The core move is a two-track strategy: while the company continues its Phase III TIGeR-PaC trial evaluating intra-arterial gemcitabine delivered via RenovoCath (IAG) under an IND, it is simultaneously building a device-centric evidence base in routine practice. The registry is multi-center and observational, and participating sites purchase the device for use in study patients—an important signal that this is not a subsidized access program but a commercialization-aligned RWE effort designed to standardize technique, document outcomes, and support broader institutional uptake across tumor types. RenovoRx disclosed initial commercial orders for RenovoCath in late 2024; PanTheR now gives the company a structured framework to link utilization to outcomes, which can be persuasive for hospital value analysis committees and payer discussions even absent new labeling.

Strategically, PanTheR is a practical hedge against the timelines and binary risk of the TIGeR-PaC readout. Device clearance already covers isolation of blood flow and local infusion in the peripheral vasculature, including chemotherapeutic drug delivery. By anchoring that clearance in real-world oncology settings and tracking survival alongside safety, RenovoRx is targeting operational adoption rather than waiting for drug-device combination data to unlock demand. The tension is that RWE from heterogeneous solid tumors is inherently noisy, and any signal will need rigorous methodology, consistent procedural training, and transparent analyses to influence guidelines or coverage. Still, for interventional oncology teams seeking to localize therapy and mitigate systemic toxicity, standardized registry protocols can lower barriers to trial-like execution without the overhead of a randomized study.

For sites, PanTheR brings a structured way to capture outcomes and operationalize the TAMP technique, which could streamline IR workflows and credentialing. Because devices are purchased for study use, procurement and supply chain stakeholders will scrutinize procedural throughput, complication rates, and downstream resource utilization. CROs and data vendors may see opportunities in registry build-out, eSource integration, and longitudinal follow-up infrastructure, particularly if the program expands beyond early KOL centers. Regulators continue to signal openness to device RWE for post-market surveillance and, in some cases, to inform label evolution; PanTheR aligns with that direction but will be judged on data completeness, adjudication rigor, and tumor-specific consistency. For sponsors watching the local-delivery space, the approach underscores growing interest in platformizable, site-operated delivery technologies that can be layered with approved agents.

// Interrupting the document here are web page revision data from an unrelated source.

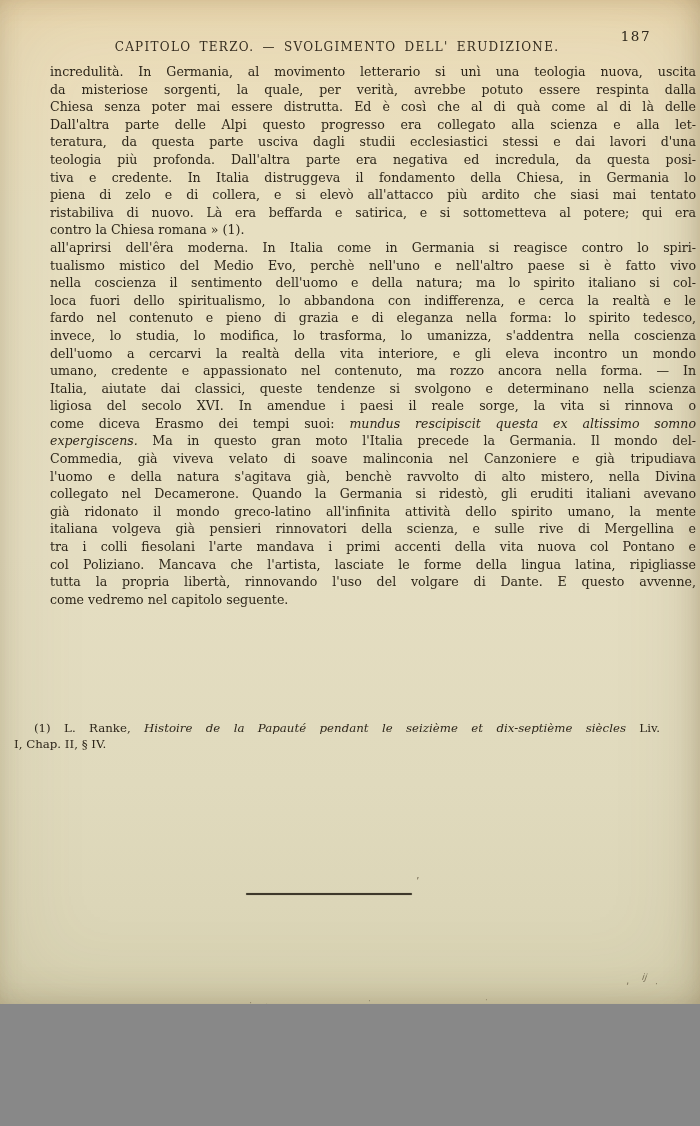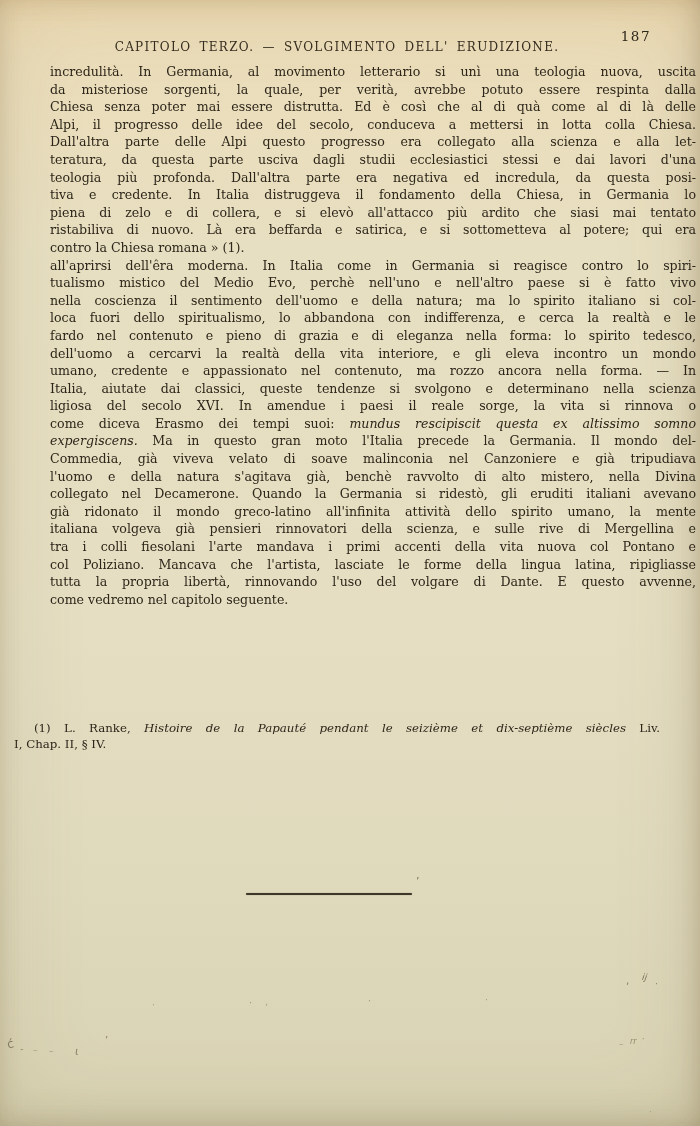"CAPITOLO TERZO. — SVOLGIMENTO DELL'" .page { height: 1126px -> 1004px }
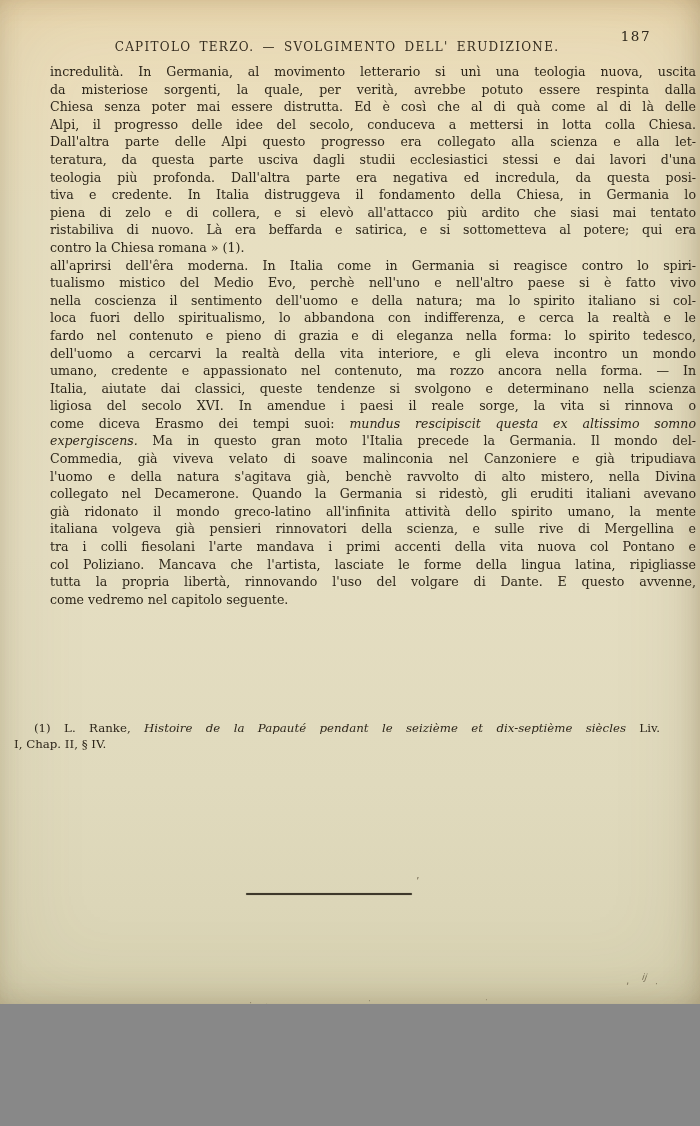"Alpi, il progresso delle idee" div.line { html: <div>Alpi, il progresso delle idee del secolo, conduceva a mettersi in lotta colla Chiesa.</div> -> none }
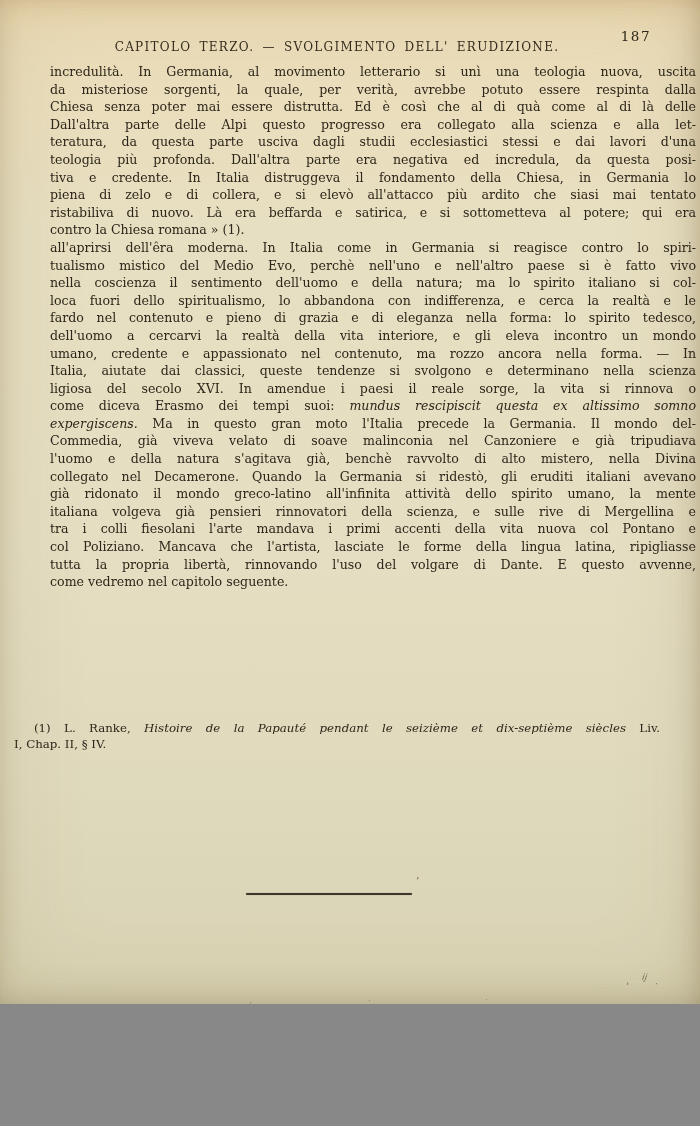"invece, lo studia, lo modifica," div.line { html: none -> <div>invece, lo studia, lo modifica, lo trasforma, lo umanizza, s'addentra nella coscienza</div> }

Next, watch the cadence of site activations and case volume, the mix of tumor types treated, and early safety summaries that speak to reproducibility outside controlled trials. The critical converging milestone will be clarity on TIGeR-PaC timing and interim signals; convergence of positive randomized data with robust registry outcomes could accelerate payer acceptance and pathway inclusion, while weak combination results would shift more weight onto the device-only value proposition. Expect RenovoRx to pursue additional NCI-designated centers, further standardize training to reduce inter-operator variability, and explore coding and payment pathways that reward localized delivery. The open questions are whether PanTheR can generate tumor-specific survival signals compelling enough to change institutional practice and whether the company can scale beyond early adopters without a commercial partner.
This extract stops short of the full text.